> ACTION ITEM
Some lines of these records may hold the word "anti"; state how many, using only the number.

-------- STUDY MATERIAL --------

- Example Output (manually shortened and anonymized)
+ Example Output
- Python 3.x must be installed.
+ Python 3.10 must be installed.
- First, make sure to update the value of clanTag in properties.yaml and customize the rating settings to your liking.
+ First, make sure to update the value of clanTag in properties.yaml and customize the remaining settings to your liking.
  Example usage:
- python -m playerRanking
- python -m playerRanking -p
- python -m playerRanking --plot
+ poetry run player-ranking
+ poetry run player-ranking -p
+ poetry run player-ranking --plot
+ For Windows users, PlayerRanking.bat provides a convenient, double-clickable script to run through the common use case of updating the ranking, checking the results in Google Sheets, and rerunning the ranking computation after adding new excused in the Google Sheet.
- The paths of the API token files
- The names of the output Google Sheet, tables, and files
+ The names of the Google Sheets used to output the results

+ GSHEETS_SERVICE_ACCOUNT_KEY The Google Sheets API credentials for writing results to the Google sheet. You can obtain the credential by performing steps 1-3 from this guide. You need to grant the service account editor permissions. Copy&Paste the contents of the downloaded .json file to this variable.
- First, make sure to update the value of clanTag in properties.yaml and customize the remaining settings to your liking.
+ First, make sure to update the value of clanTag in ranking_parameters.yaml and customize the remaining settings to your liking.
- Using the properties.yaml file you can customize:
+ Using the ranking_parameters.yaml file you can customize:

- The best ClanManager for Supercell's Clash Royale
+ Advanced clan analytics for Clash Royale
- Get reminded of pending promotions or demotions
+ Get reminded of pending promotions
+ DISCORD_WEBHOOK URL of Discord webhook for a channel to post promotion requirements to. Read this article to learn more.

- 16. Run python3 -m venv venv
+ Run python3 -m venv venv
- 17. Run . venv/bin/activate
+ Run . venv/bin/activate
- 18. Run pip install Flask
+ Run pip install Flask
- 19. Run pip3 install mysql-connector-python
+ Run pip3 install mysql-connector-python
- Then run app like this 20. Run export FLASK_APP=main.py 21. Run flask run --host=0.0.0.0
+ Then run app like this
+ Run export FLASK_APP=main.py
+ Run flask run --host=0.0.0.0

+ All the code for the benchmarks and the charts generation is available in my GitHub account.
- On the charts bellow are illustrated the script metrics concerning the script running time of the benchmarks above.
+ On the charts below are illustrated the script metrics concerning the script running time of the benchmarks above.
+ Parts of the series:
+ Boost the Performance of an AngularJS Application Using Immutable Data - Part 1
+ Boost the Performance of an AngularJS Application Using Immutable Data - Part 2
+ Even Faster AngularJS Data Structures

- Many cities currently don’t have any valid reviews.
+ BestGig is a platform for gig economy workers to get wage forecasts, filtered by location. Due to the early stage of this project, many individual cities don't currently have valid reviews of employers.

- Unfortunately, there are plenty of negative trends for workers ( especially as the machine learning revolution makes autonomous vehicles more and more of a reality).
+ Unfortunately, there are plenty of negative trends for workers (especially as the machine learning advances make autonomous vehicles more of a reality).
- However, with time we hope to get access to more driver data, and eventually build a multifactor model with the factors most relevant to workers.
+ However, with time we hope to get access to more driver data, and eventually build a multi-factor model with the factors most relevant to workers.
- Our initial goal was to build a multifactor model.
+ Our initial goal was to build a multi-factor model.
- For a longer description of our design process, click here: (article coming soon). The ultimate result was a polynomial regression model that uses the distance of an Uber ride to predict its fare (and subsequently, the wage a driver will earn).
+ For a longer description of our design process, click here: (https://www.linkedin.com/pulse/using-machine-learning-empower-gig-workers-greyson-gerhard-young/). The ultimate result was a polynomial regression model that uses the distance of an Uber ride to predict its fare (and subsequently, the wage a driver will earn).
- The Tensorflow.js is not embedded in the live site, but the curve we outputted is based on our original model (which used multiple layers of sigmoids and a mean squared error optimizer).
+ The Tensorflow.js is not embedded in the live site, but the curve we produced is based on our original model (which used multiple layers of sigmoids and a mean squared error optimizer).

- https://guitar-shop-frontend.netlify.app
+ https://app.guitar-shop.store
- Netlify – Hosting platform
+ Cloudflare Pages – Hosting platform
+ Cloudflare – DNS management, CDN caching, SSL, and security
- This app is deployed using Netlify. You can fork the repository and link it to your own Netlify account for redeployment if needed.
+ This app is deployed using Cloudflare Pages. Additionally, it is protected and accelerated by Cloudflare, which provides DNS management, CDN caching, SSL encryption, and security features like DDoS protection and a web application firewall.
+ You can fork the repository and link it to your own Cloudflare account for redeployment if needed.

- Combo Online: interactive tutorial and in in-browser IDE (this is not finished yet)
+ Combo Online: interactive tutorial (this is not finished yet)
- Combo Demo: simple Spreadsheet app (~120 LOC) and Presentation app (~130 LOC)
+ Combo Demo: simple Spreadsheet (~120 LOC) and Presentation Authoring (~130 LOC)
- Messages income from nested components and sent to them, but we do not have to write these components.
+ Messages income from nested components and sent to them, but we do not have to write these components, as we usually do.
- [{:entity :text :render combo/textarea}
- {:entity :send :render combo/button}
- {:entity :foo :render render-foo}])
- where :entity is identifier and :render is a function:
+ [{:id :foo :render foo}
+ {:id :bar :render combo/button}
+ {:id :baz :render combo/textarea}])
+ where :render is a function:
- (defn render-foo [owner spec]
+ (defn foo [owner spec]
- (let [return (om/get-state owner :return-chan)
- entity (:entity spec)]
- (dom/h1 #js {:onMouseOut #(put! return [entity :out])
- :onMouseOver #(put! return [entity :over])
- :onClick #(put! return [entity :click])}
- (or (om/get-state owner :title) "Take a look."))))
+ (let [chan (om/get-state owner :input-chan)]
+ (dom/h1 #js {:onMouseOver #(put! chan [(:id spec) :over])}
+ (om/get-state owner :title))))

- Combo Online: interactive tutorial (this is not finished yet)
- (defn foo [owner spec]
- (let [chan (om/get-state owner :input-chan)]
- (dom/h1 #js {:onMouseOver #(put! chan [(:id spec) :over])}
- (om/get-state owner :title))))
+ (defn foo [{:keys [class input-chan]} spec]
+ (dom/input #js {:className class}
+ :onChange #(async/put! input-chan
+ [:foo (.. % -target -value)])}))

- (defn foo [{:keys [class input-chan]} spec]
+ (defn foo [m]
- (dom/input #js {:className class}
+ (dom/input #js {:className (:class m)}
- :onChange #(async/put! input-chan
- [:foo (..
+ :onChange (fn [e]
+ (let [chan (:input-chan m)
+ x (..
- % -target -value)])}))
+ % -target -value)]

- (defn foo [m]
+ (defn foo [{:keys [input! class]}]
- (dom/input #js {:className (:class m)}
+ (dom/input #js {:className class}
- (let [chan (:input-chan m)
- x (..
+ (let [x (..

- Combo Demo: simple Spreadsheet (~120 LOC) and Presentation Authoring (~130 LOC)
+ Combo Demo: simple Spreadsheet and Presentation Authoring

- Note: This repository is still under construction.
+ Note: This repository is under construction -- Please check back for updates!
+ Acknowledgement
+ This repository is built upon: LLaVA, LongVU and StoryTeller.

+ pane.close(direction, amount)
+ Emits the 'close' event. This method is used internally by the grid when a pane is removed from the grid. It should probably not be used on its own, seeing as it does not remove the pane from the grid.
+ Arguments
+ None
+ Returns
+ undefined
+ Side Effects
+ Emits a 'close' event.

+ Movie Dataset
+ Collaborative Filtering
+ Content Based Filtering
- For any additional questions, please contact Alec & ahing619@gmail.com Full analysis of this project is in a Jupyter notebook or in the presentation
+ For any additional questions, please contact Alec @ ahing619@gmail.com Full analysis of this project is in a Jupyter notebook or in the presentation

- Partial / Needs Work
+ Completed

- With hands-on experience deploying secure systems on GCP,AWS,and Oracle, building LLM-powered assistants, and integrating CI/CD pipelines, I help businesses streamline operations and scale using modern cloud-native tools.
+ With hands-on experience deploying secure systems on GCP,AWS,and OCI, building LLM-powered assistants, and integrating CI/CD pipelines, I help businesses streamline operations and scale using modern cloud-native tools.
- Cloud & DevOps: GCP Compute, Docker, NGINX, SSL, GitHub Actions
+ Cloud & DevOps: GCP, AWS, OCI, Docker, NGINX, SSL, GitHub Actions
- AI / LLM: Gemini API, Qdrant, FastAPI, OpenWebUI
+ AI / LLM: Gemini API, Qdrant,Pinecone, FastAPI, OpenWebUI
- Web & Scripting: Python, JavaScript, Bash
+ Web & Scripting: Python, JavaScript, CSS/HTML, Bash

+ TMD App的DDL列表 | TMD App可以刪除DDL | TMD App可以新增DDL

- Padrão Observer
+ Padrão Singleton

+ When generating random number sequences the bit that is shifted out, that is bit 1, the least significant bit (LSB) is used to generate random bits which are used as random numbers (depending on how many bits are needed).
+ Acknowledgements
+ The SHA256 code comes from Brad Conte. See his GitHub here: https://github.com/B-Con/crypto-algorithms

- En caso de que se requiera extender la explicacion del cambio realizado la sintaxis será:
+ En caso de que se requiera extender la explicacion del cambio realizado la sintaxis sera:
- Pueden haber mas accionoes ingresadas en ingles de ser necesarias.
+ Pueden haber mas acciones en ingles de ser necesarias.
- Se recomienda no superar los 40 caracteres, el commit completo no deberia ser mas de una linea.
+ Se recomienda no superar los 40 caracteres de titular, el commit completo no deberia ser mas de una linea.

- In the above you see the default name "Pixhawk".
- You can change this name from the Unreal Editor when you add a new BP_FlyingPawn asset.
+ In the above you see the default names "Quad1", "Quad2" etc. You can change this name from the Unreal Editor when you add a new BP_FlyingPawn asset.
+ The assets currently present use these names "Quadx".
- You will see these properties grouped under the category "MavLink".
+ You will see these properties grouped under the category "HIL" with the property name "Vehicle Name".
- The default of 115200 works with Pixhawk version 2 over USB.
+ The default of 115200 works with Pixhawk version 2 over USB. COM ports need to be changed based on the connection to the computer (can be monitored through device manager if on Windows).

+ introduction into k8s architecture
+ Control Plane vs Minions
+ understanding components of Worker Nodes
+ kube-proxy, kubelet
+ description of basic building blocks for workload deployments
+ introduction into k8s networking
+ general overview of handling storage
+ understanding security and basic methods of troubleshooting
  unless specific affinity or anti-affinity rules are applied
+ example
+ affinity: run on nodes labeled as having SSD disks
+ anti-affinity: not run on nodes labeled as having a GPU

--------

> TASK ANSWER
2